DATA FOR REVIEW:
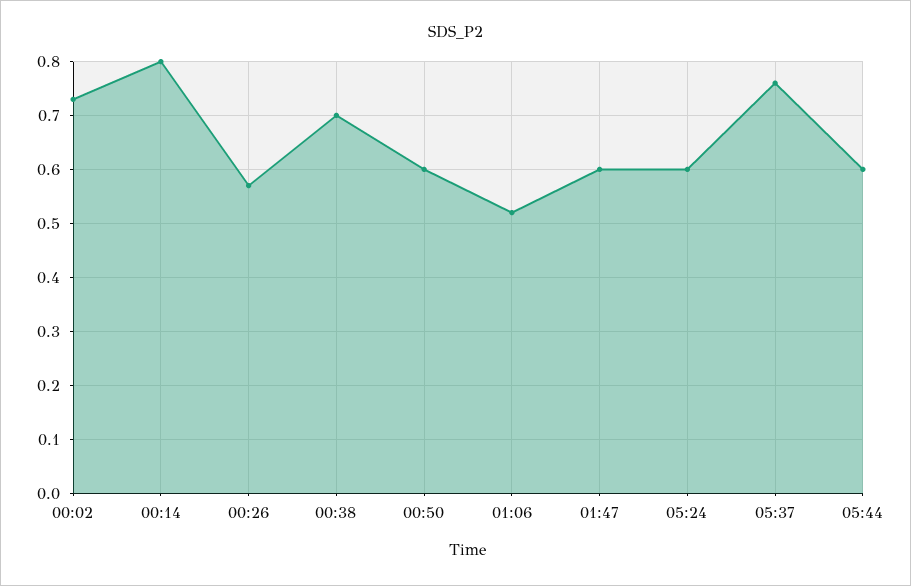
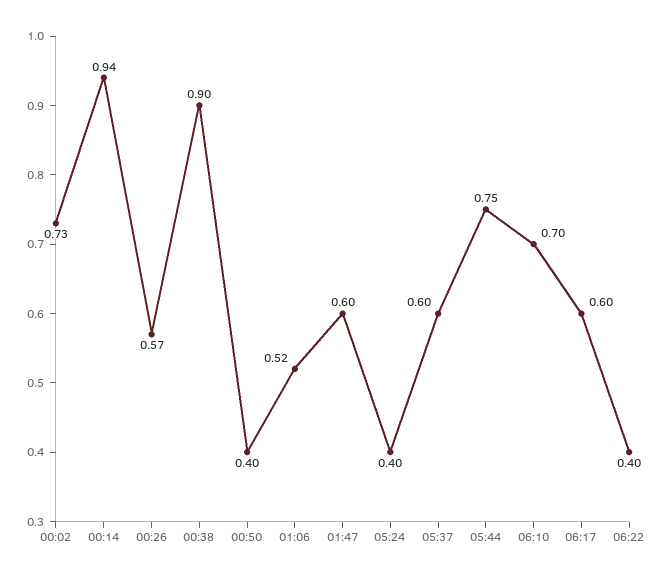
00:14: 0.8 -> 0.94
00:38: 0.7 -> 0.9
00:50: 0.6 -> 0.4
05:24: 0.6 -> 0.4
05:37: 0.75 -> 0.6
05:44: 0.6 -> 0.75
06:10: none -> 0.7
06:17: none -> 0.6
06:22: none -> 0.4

TASK STATEMENT: A number is the only answer here: how many lines of the material above contain "none"?

COMPLETED TASK: 3